Background information
- Origin: Montreal, Quebec, Canada
- Genres: Synth-pop; hi-NRG;
- Years active: 1981–1988; 1995–present;
- Labels: Matra; Saisons; ZYX; Atlantic; Atco Records; Mirage Records;
- Members: Pascal Languirand
- Website: transx-music.com

= Trans-X =

Canadian band

Trans-X is a Canadian synth-pop band formed in Montreal, Quebec. They are known for their hit song "Living on Video", which was a worldwide hit single.

== History ==
Trans-X was started by Canadian musician Pascal Languirand, son of Jacques Languirand.
He was previously known for his albums in the ambient, cosmic and space music genres. The name of the band comes from the 1977 Kraftwerk song "Trans-Europe Express", which Languirand thought "was catchy and reflected well the direction I wanted to take with Trans-X". In 1982 he recruited Montreal keyboardist and programmer Steve Wyatt as the second half of the Trans-X duo. Together they recorded a demo that got Trans-X a recording contract for a single, "Vivre sur Vidéo".

Steve Wyatt played some synthesizer and did some programming on "Vivre sur Vidéo". He also composed "Digital World" and played all the instruments on the track, which was on the B-side of the single. "Digital World" can also be found on the maxi-single and on the band's debut album. Wyatt left Trans-X sometime in late 1983.

When "Living on Video" (the English version of "Vivre sur Vidéo") was released in May 1983, it was an instant hit in Canada and the single later sold two million copies and reached British and European Top ten charts on its 1985 release.

Later in 1983, Trans-X released another song "Message on the Radio" which did not make it into the charts, and Trans-X ended the year with another single, "3D-Dance". All these songs featured on the band's 1983 debut album, Living on Video, known in Canada as Message on the Radio. For the studio recording of the album, Anne Brosseau was hired to do backing vocals. However, she decided not to perform with Trans-X. For this reason, Montrealer Laurie Ann Gill, who performed backing vocals for synthpop group Nudimension, was recruited for promotional pictures, television performances and touring, which she did until 1985.

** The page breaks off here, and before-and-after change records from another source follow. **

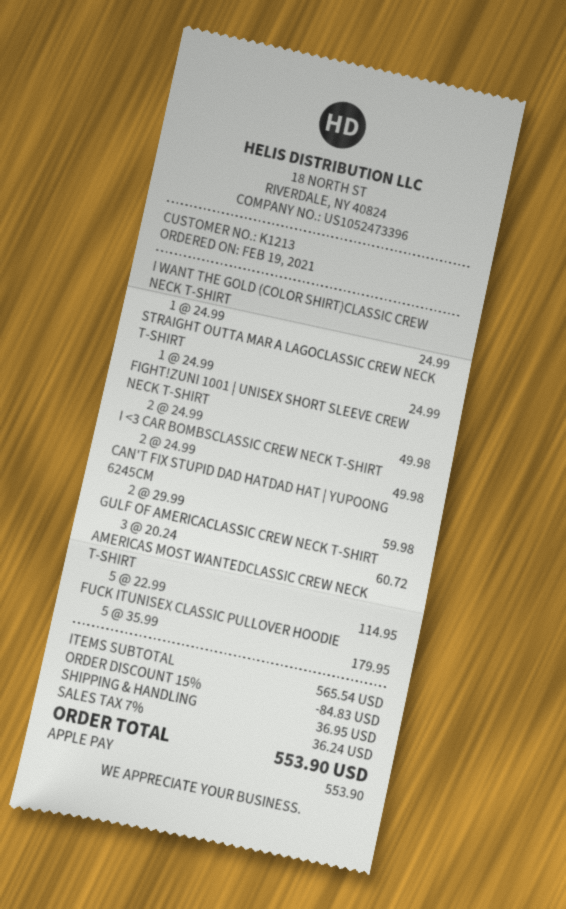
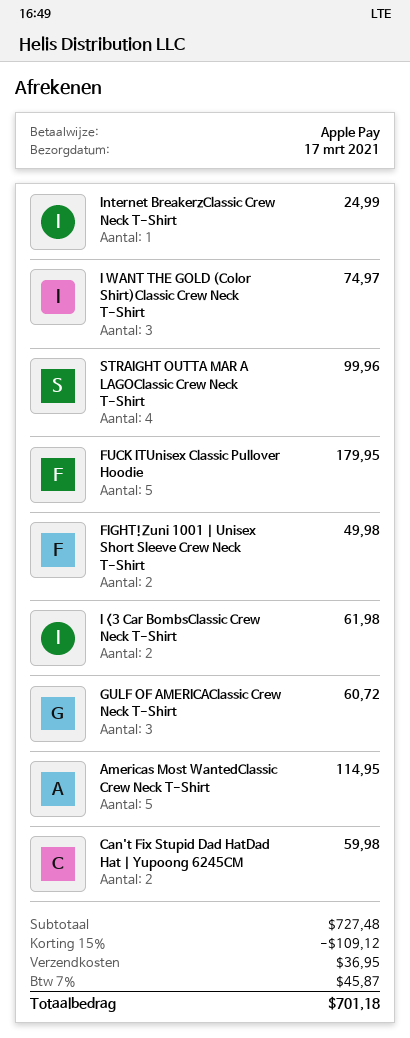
I WANT THE GOLD (COLOR SHIRT)CLASSIC CREW NECK T-SHIRT: 1 for 24.99 -> 3 for 74.97
STRAIGHT OUTTA MAR A LAGOCLASSIC CREW NECK T-SHIRT: 1 for 24.99 -> 4 for 99.96
I <3 CAR BOMBSCLASSIC CREW NECK T-SHIRT: 2 for 49.98 -> 2 for 61.98
Internet BreakerzClassic Crew Neck T-Shirt: none -> 1 for 24.99
subtotal: 565.54 -> 727.48
discount: 15% = 84.83 -> 15% = 109.12
tax: 7% = 36.24 -> 7% = 45.87
total: 553.90 -> 701.18

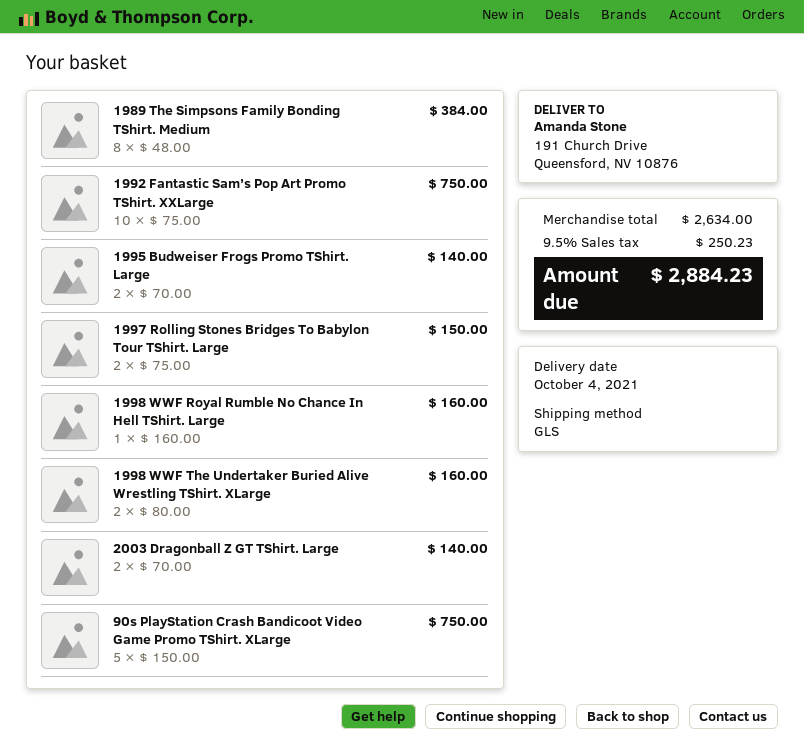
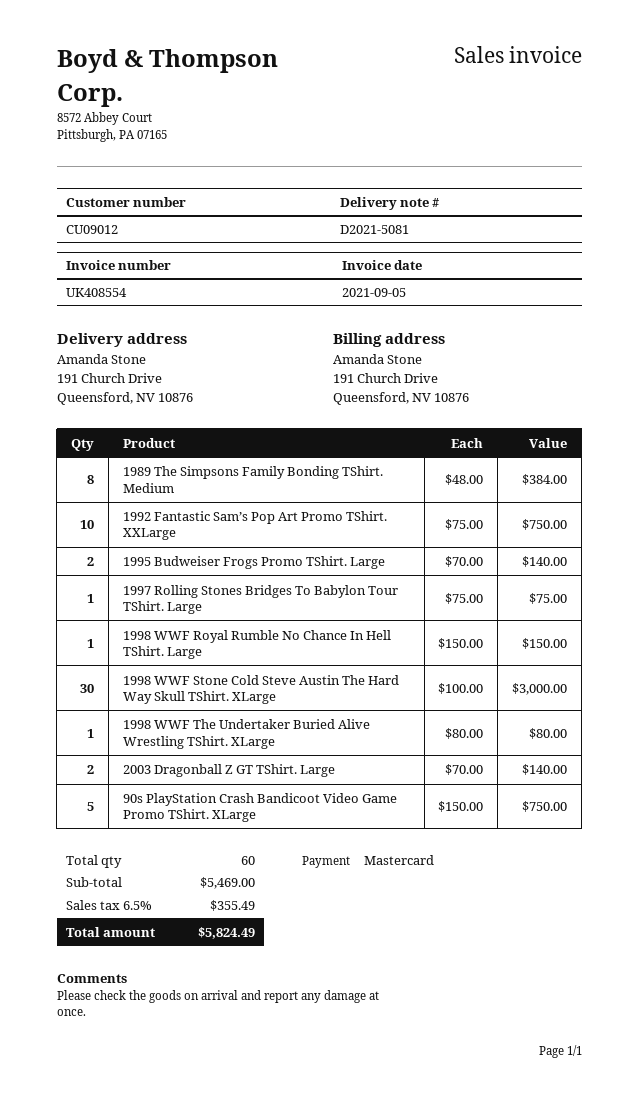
1997 Rolling Stones Bridges To Babylon Tour TShirt. Large: 2 x 75.00 = 150.00 -> 1 x 75.00 = 75.00
1998 WWF Royal Rumble No Chance In Hell TShirt. Large: 1 x 160.00 = 160.00 -> 1 x 150.00 = 150.00
1998 WWF The Undertaker Buried Alive Wrestling TShirt. XLarge: 2 x 80.00 = 160.00 -> 1 x 80.00 = 80.00
1998 WWF Stone Cold Steve Austin The Hard Way Skull TShirt. XLarge: none -> 30 x 100.00 = 3000.00
subtotal: 2634.00 -> 5469.00
tax: 9.5% = 250.23 -> 6.5% = 355.49
total: 2884.23 -> 5824.49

In 1988, Languirand decided to retire Trans-X after their second album, On My Own, failed to chart outside of Canada. After the album was released Languirand went silent for a few years and decided to continue his solo career with new age, ambient and space music instead of electronica. Also, during this time, he and songwriter/collaborator Joe Caccamise wrote and produced for other artists and worked on new Trans-X material.

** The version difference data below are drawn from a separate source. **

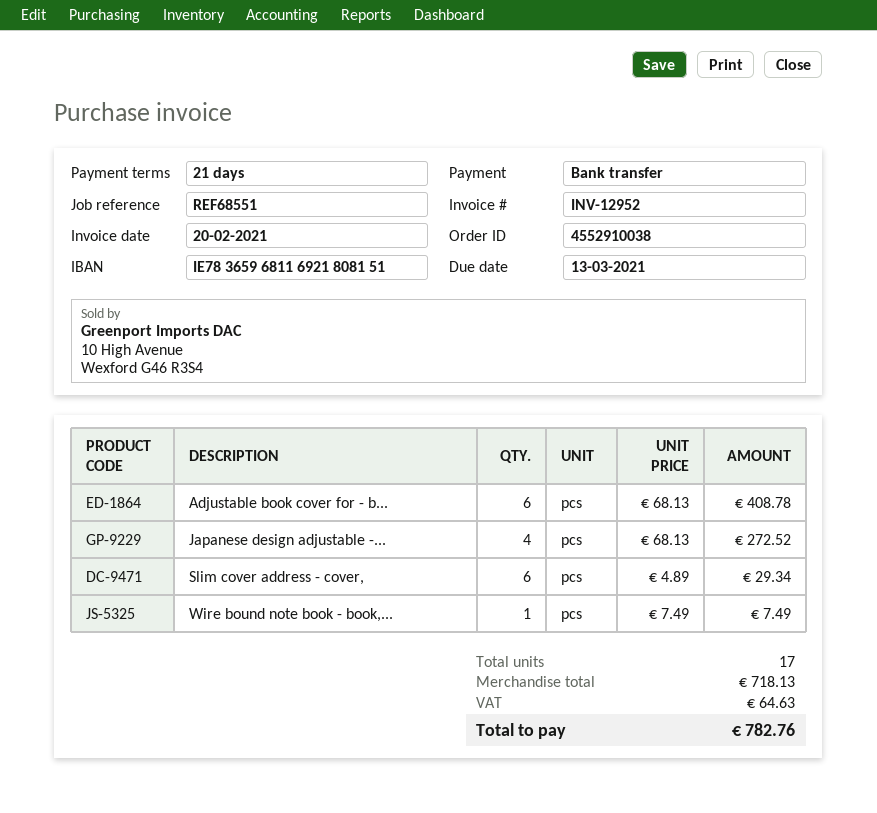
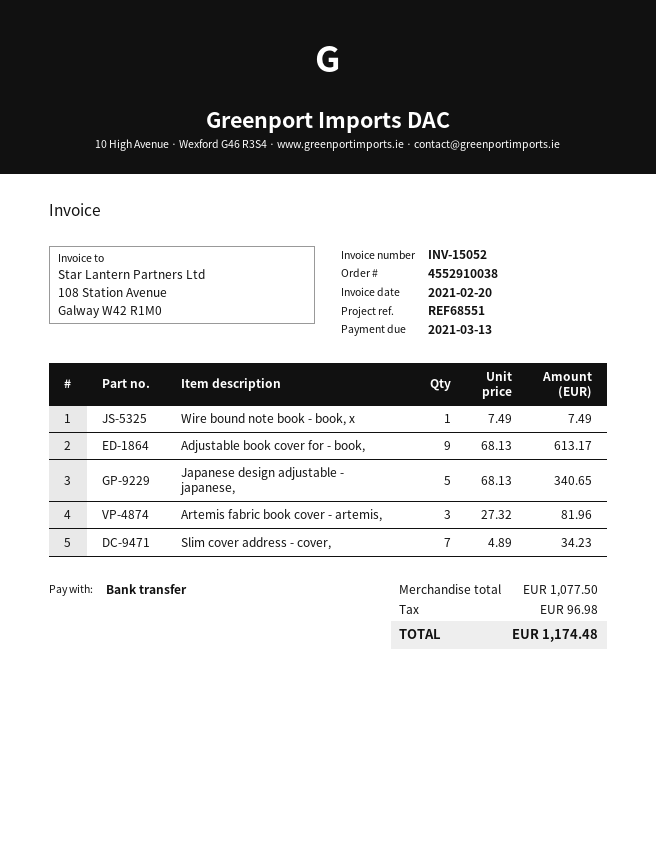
invoice number: INV-12952 -> INV-15052
Adjustable book cover for - b...: 6 x 68.13 = 408.78 -> 9 x 68.13 = 613.17
Japanese design adjustable -...: 4 x 68.13 = 272.52 -> 5 x 68.13 = 340.65
Slim cover address - cover,: 6 x 4.89 = 29.34 -> 7 x 4.89 = 34.23
Artemis fabric book cover - artemis,: none -> 3 x 27.32 = 81.96
subtotal: 718.13 -> 1077.50
tax: 64.63 -> 96.98
total: 782.76 -> 1174.48

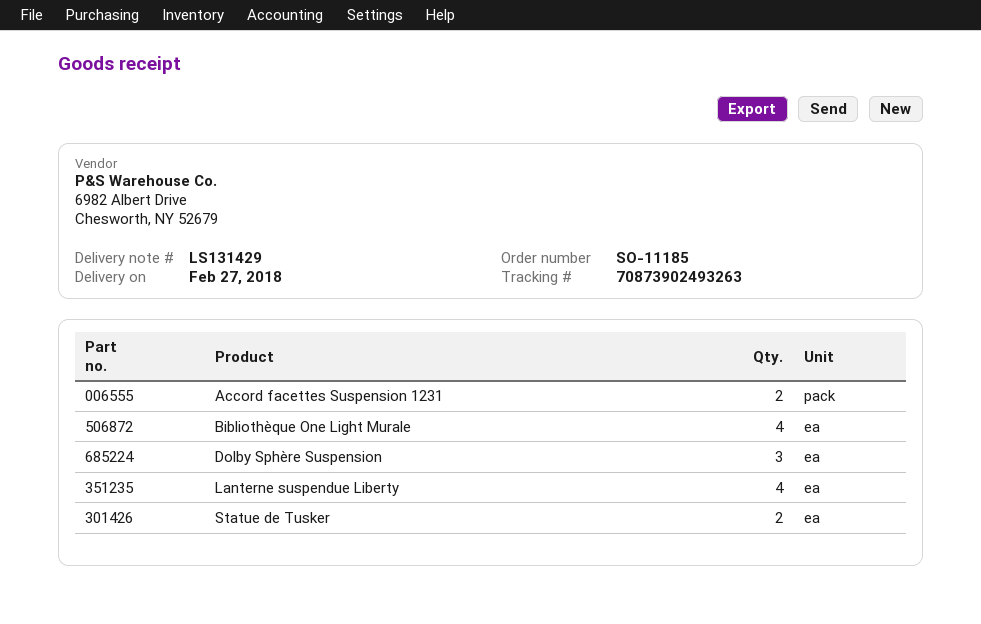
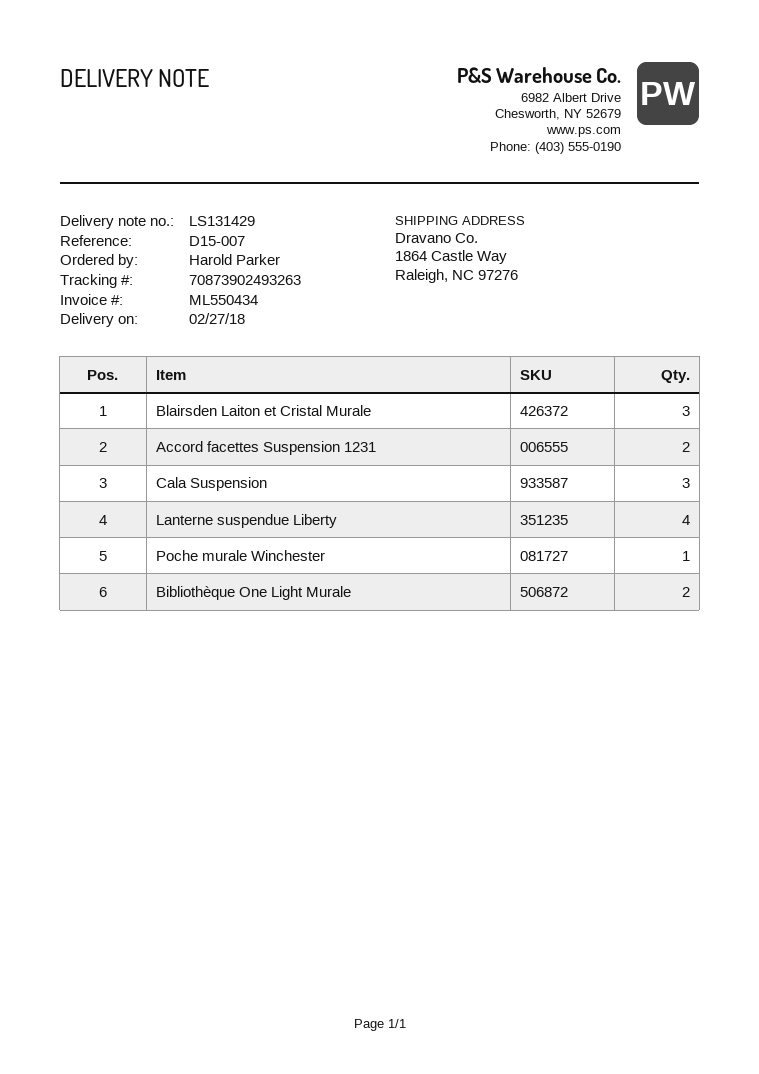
Bibliothèque One Light Murale: 4 -> 2
Dolby Sphère Suspension: 3 -> none
Statue de Tusker: 2 -> none
Blairsden Laiton et Cristal Murale: none -> 3
Cala Suspension: none -> 3
Poche murale Winchester: none -> 1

In 1994, Languirand returned as Trans-X, performing live with Nadia Sohaei. Later Languirand recorded a remake of his main hit under the title "Living on Video 2003" and released The Drag-Matic Album, produced by Michel Huygen of Neuronium. One more new version of this hit, "Living on Video 2k6" was released on 6 May 2006.

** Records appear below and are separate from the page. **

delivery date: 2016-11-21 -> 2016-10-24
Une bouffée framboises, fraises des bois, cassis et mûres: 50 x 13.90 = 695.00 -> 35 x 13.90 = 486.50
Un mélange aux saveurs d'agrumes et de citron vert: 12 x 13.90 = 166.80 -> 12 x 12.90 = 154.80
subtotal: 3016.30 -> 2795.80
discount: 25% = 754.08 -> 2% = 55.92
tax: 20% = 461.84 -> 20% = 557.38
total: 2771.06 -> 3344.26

As of 2010, Languirand lived in Mexico. In early 2012, he was seen performing live with Truc Quynh, better known as "TQ", a relatively well-known Italo disco singer with whom Languirand had collaborated since at least 2004. However, on the 2010 single "I Want To Be With You Tonight", the L. O. V. 2011 album and on the 2012 Hi-NRG album that was released in Mexico, Languirand was vocally accompanied by Corina Lawrence, whom he worked together with from 2008 to 2015. In 2013, Languirand sang "My Fascination" with Truc Quynh; the song became part of TQ's later album Out of the Shadows which was released in late 2014. Although Languirand was involved in singing that song, it was more of a spin-off than a pure Trans-X project. Over the years, Languirand became more and more interconnected with other artists, especially after 1988, by not solely working for Trans-X, but being able to do other projects. Sometimes he lent his voice to others, sometimes he worked for others as a producer, etc.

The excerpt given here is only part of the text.